This project shows how to serve an TF based image classification model as a web service with TFServing, Docker, and Kubernetes(GKE).

Overview

Deploying ML models with CPU based TFServing, Docker, and Kubernetes

By: Chansung Park and Sayak Paul

This project shows how to serve a TensorFlow image classification model as RESTful and gRPC based service with TFServing, Docker, and Kubernetes. The idea is to first create a custom TFServing docker image with a TensorFlow model, and then deploy it on a k8s cluster running on Google Kubernetes Engine (GKE). Also we are using GitHub Actions to automate all the procedures when a new TensorFlow model is released.

👋 NOTE

  • Even though this project uses an image classification its structure and techniques can be used to serve other models as well.
  • There is a counter part project using FastAPI instead of TFServing. If you wonder from how to convert TensorFlow model to ONNX optimized model to deploy it on k8s cluster, check out the this repo.

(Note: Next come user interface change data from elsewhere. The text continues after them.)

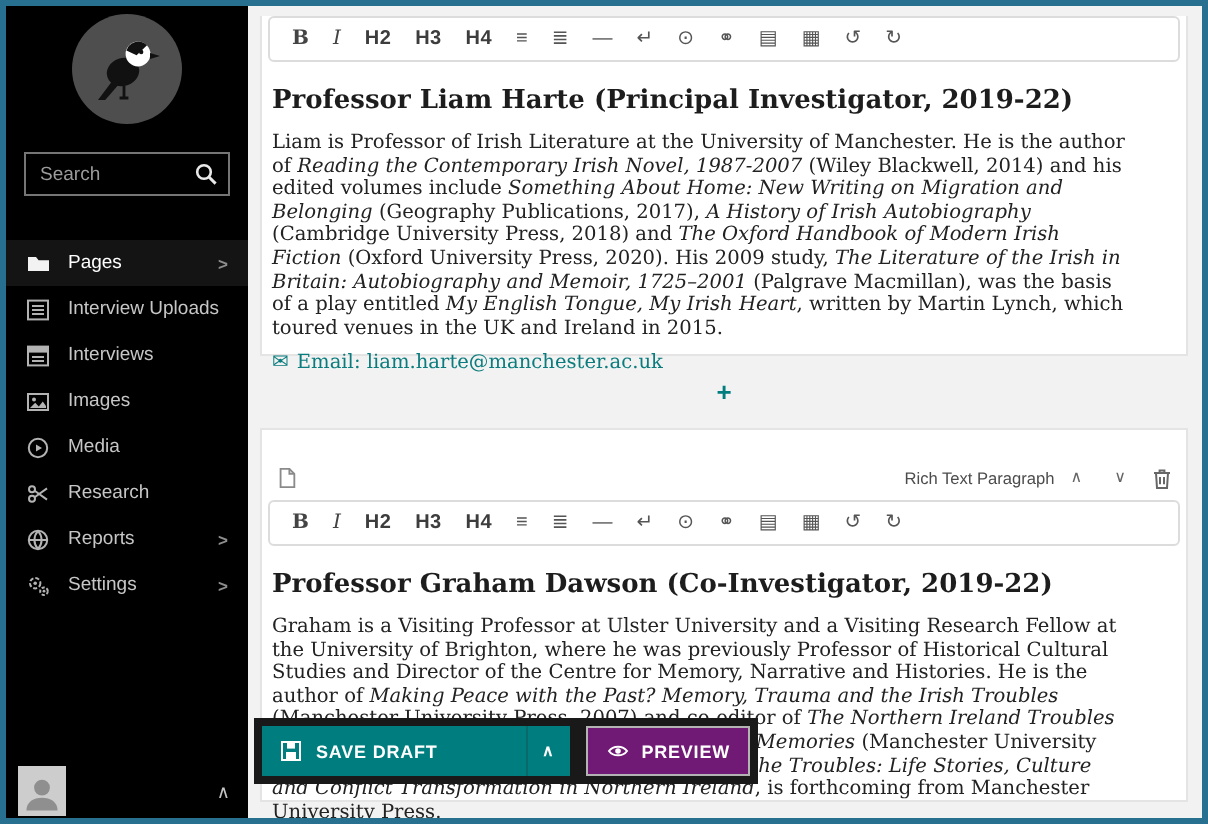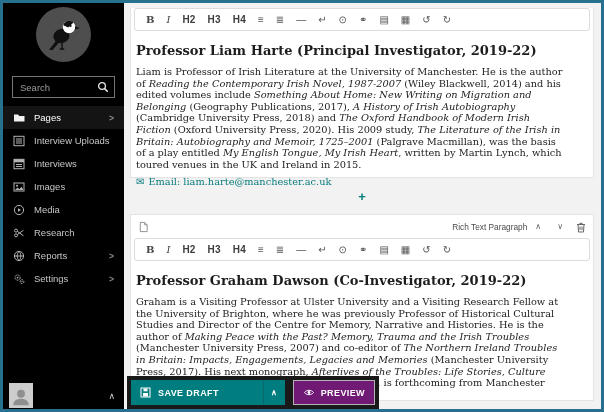--- a/index.html
+++ b/index.html
@@ -9,21 +9,21 @@
   
   .sidebar{width:121px;background:#000000;display:flex;flex-direction:column;flex-shrink:0;}
   .logo-wrap{display:flex;justify-content:center;padding-top:4px;}
   .logo-circle{width:55px;height:55px;border-radius:50%;background:#4e4e4e;display:flex;align-items:center;justify-content:center;cursor:pointer;}
   .search{margin:14px 9px 8px;border:1px solid #757575;height:20px;display:flex;align-items:center;padding:0 5px;}
   .search input{flex:1;min-width:0;background:transparent;border:0;outline:none;color:#ddd;font-size:9.5px;font-family:inherit;}
   .search input::placeholder{color:#9c9c9c;}
   .s-icon{display:flex;}
   .nav{display:flex;flex-direction:column;}
   .nav-item{height:23px;display:flex;align-items:center;padding:0 10px;color:#c6c6c6;font-size:9.5px;cursor:pointer;}
-  .nav-item.active{background:#141414;color:#fff;}
+  .nav-item.active{background:#141414;color:#fff;margin-top:14px;}
   .nicon{width:13px;height:12px;margin-right:8px;color:#b3b3b3;display:flex;align-items:center;flex-shrink:0;}
   .nav-item.active .nicon{color:#f2f2f2;}
   .nlabel{white-space:nowrap;}
   .nchev{margin-left:auto;color:#8d8d8d;font-size:8.5px;font-weight:bold;}
   .sb-footer{margin-top:auto;height:27px;background:#000;display:flex;align-items:center;cursor:pointer;}
   .avatar{width:24px;height:25px;background:#cdcdcd;margin-left:6px;display:flex;align-items:flex-end;justify-content:center;overflow:hidden;}
   .acct-space{flex:1;}
   .acct-caret{color:#c4c4c4;font-size:9px;padding:0 9px;}
 
   
@@ -43,27 +43,27 @@
   .tb.hh{font-weight:bold;font-size:10px;color:#3d3d3d;letter-spacing:.2px;}
   .tb.gl{font-size:10px;color:#555;}
 
   .heading{margin:12px 26px 0 5px;font-family:"DejaVu Serif",serif;font-weight:600;font-size:13px;color:#1d1d1d;}
   .para{margin:8px 28px 0 5px;font-family:"DejaVu Serif",serif;font-size:9.8px;line-height:11.6px;color:#222;}
   .email{margin:6px 5px 0;font-family:"DejaVu Serif",serif;font-size:9.8px;color:#0b7c7d;display:flex;align-items:center;gap:4px;}
   .email a{color:#0b7c7d;text-decoration:none;cursor:pointer;}
   .email .prefix{color:#222;}
   .env{font-size:10px;line-height:1;}
 
-  .block-head{display:flex;align-items:center;padding:6px 7px 0 7px;}
+  .block-head{display:flex;align-items:center;padding:6px 7px 0 7px;margin-top:12px;}
   .bh-doc{display:flex;color:#8a8a8a;}
   .bh-label{margin-left:auto;font-size:8.3px;color:#4c4c4c;}
   .bh-btn{border:0;background:none;font-size:8px;color:#666;padding:0 8px;cursor:pointer;line-height:1;}
   .bh-trash{padding:0 0 0 5px;display:flex;}
 
-  .footer-bar{position:absolute;left:3px;bottom:0;width:252px;height:33px;background:#191919;display:flex;align-items:center;
+  .footer-bar{position:absolute;left:3px;bottom:17px;width:252px;height:33px;background:#191919;display:flex;align-items:center;
               gap:8px;padding:0 4px;box-sizing:border-box;z-index:5;}
   .save-btn{width:177px;height:25px;background:#007d7e;color:#fff;display:flex;align-items:center;font-size:9px;
             font-weight:bold;letter-spacing:.4px;cursor:pointer;box-sizing:border-box;}
   .save-icon{margin:0 7px 0 9px;display:flex;}
   .save-caret{margin-left:auto;border-left:1px solid #0a6a6b;align-self:stretch;display:flex;align-items:center;
               justify-content:center;width:21px;font-size:8px;cursor:pointer;}
   .preview-btn{height:25px;background:#701a75;border:1px solid #b3b3b3;color:#fff;font-size:9px;font-weight:bold;
                letter-spacing:.4px;display:flex;align-items:center;gap:6px;padding:0 9px;cursor:pointer;font-family:"Liberation Sans",sans-serif;}
   .eye{display:flex;}
 </style>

Deploying the model as a service with k8s

  • Prerequisites: Doing anything beforehand, you have to create GKE cluster and service accounts with appropriate roles. Also, you need to grasp GCP credentials to access any GCP resources in GitHub Action. Please check out the more detailed information here
flowchart LR
    A[First: Environmental Setup]-->B;
    B[Second: Build TFServing Image]-->C[Third: Deploy on GKE];
  • To deploy a custom TFServing docker image, we define deployment.yml workflow file which is is only triggered when there is a new release for the current repository. It is subdivided into three parts to do the following tasks:
    • First subtask handles the environmental setup.
      • GCP Authentication (GCP credential has to be provided in GitHub Secret)
      • Install gcloud CLI toolkit
      • Authenticate Docker to push images to GCR(Google Cloud Registry)
      • Connect to the designated GKE cluster
    • Second subtask handles building a custom TFServing image.
      • Download and extract the latest released model from the current repository
      • Run the CPU optimized TFServing image which is compiled from the source code (FYI. image tag is gcr.io/gcp-ml-172005/tfs-resnet-cpu-opt, and it is publicly available)
      • Copy the extracted model into the running container
      • Commit the changes of the running container and give it a new image name
      • Push the commited image
    • Third subtask handles deploying the custom TFServing image to GKE cluster.
      • Pick a one of the scenarios from a various experiments
      • Download Kustomize toolkit to handle overlay configurations.
      • Update image tag with the currently built one with Kustomize
      • By provisioning Deployment, Service, and ConfigMap, the custom TFServing image gets deployed.
        • NOTE: ConfigMap is only used for batching enabled scenarios to inject batching configurations dynamically into the Deployment.
    • In order to use this repo for your own purpose, please read this document to know what environment variables have to be set.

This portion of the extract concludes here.